ABOUT THIS EXERCISE: The job is to output each record exactly as it stands, pictures excluded.

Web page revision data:
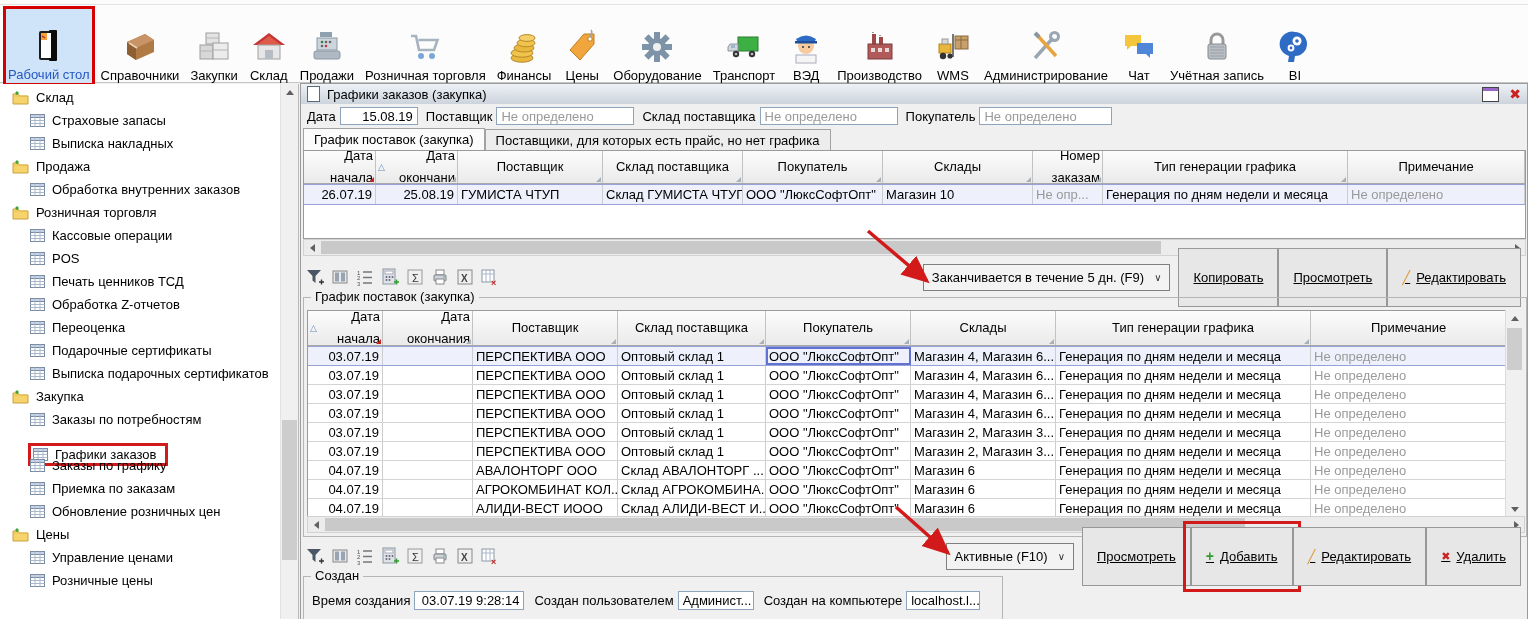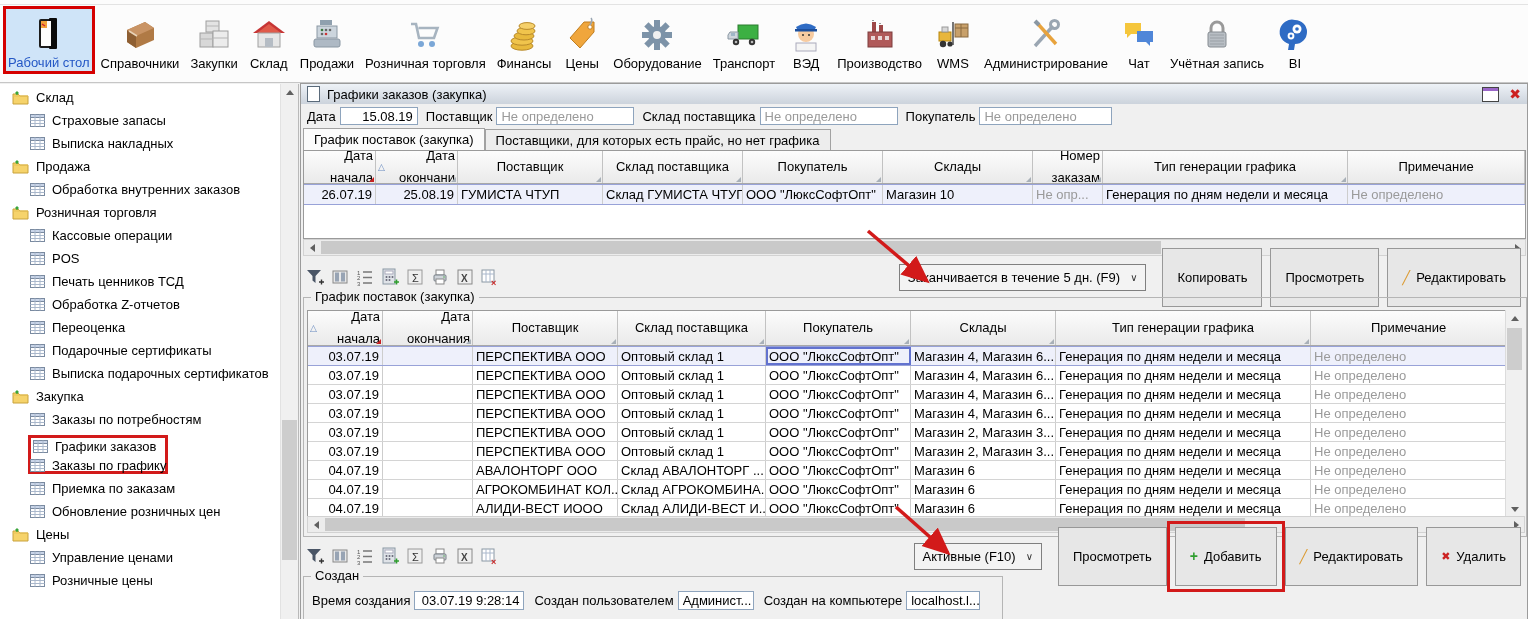--- a/index.html
+++ b/index.html
@@ -12,7 +12,7 @@
   #tb-items{position:absolute;left:3px;top:6px;display:flex;align-items:stretch;}
   .tb-item{display:flex;flex-direction:column;align-items:center;justify-content:flex-end;
            padding:3px 5px 2px;margin-right:1px;cursor:default;}
-  .tb-item.sel{border:3px solid #d50000;background:#cfe4f8;padding:4px 2px 0;}
+  .tb-item.sel{border:3px solid #d50000;background:#cfe4f8;padding:16px 2px 0;}
   .tb-item.sel .tb-lbl{color:#2457c5;}
   .tb-ico{width:40px;height:42px;display:flex;align-items:center;justify-content:center;}
   .tb-ico svg{width:38px;height:38px;}

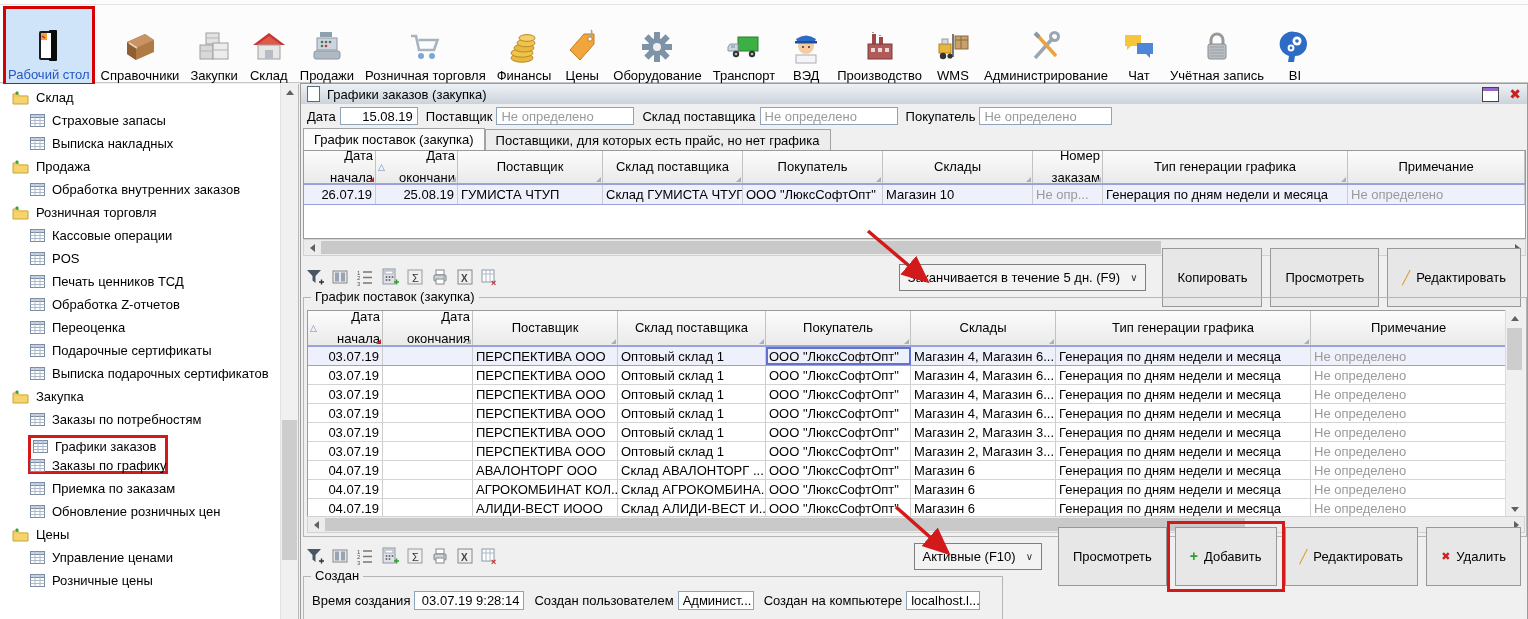--- a/index.html
+++ b/index.html
@@ -89,7 +89,7 @@
          padding:0 8px;margin-right:8px;white-space:nowrap;}
   .chev{margin-left:10px;font-size:10px;color:#333;}
   .btn{height:25px;border:1px solid #989898;background:#e7e7e7;display:flex;align-items:center;justify-content:center;
-       padding:16px 14px;margin-left:8px;white-space:nowrap;position:relative;}
+       padding:16px 14px;white-space:nowrap;position:relative;text-decoration:underline;}
   .ico-pencil{color:#dc9b32;font-weight:bold;margin-right:6px;}
   .ico-plus{color:#2f9e2f;font-weight:bold;margin-right:6px;font-size:14px;}
   .ico-del{color:#cc2222;font-weight:bold;margin-right:6px;font-size:11px;}

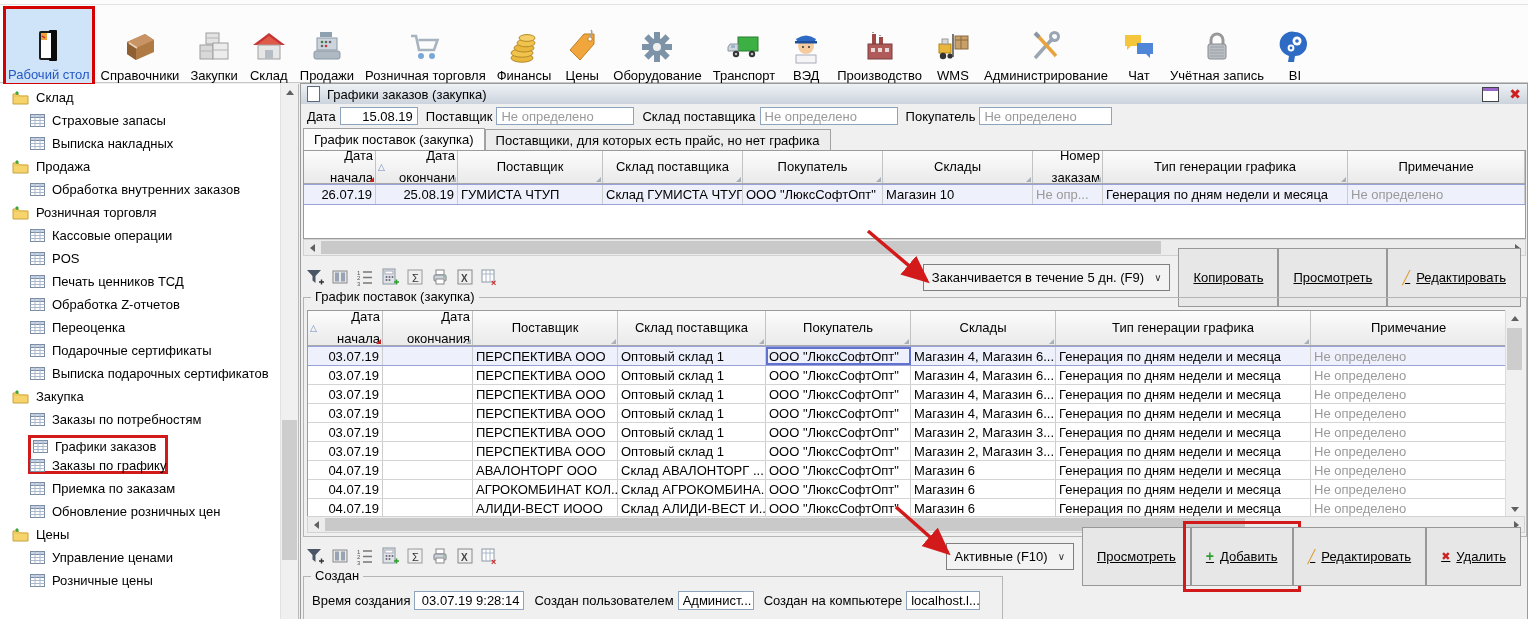--- a/index.html
+++ b/index.html
@@ -25,7 +25,7 @@
   .tree-item.folder{padding-left:12px;}
   .tree-item.leaf{padding-left:30px;}
   .tree-item .ic{display:inline-flex;margin-right:7px;flex:none;}
-  .hl-box{display:flex;align-items:center;border:3px solid #d21a1a;padding:1px 8px 17px 2px;margin-left:-2px;margin-top:24px;}
+  .hl-box{display:flex;align-items:center;border:3px solid #d21a1a;padding:1px 8px 1px 2px;margin-left:-2px;margin-top:24px;}
   .hl-box .ic{margin-right:7px;}
   .vscroll{position:absolute;right:0;top:0;width:17px;height:100%;background:#f0f0f0;border-left:1px solid #e2e2e2;}
   .sb-arrow{position:absolute;left:0;width:17px;height:17px;display:flex;align-items:center;justify-content:center;}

ANSWER AREA:
--- a/index.html
+++ b/index.html
@@ -12,7 +12,7 @@
   #tb-items{position:absolute;left:3px;top:6px;display:flex;align-items:stretch;}
   .tb-item{display:flex;flex-direction:column;align-items:center;justify-content:flex-end;
            padding:3px 5px 2px;margin-right:1px;cursor:default;}
-  .tb-item.sel{border:3px solid #d50000;background:#cfe4f8;padding:4px 2px 0;}
+  .tb-item.sel{border:3px solid #d50000;background:#cfe4f8;padding:16px 2px 0;}
   .tb-item.sel .tb-lbl{color:#2457c5;}
   .tb-ico{width:40px;height:42px;display:flex;align-items:center;justify-content:center;}
   .tb-ico svg{width:38px;height:38px;}

--- a/index.html
+++ b/index.html
@@ -89,7 +89,7 @@
          padding:0 8px;margin-right:8px;white-space:nowrap;}
   .chev{margin-left:10px;font-size:10px;color:#333;}
   .btn{height:25px;border:1px solid #989898;background:#e7e7e7;display:flex;align-items:center;justify-content:center;
-       padding:16px 14px;margin-left:8px;white-space:nowrap;position:relative;}
+       padding:16px 14px;white-space:nowrap;position:relative;text-decoration:underline;}
   .ico-pencil{color:#dc9b32;font-weight:bold;margin-right:6px;}
   .ico-plus{color:#2f9e2f;font-weight:bold;margin-right:6px;font-size:14px;}
   .ico-del{color:#cc2222;font-weight:bold;margin-right:6px;font-size:11px;}

--- a/index.html
+++ b/index.html
@@ -25,7 +25,7 @@
   .tree-item.folder{padding-left:12px;}
   .tree-item.leaf{padding-left:30px;}
   .tree-item .ic{display:inline-flex;margin-right:7px;flex:none;}
-  .hl-box{display:flex;align-items:center;border:3px solid #d21a1a;padding:1px 8px 17px 2px;margin-left:-2px;margin-top:24px;}
+  .hl-box{display:flex;align-items:center;border:3px solid #d21a1a;padding:1px 8px 1px 2px;margin-left:-2px;margin-top:24px;}
   .hl-box .ic{margin-right:7px;}
   .vscroll{position:absolute;right:0;top:0;width:17px;height:100%;background:#f0f0f0;border-left:1px solid #e2e2e2;}
   .sb-arrow{position:absolute;left:0;width:17px;height:17px;display:flex;align-items:center;justify-content:center;}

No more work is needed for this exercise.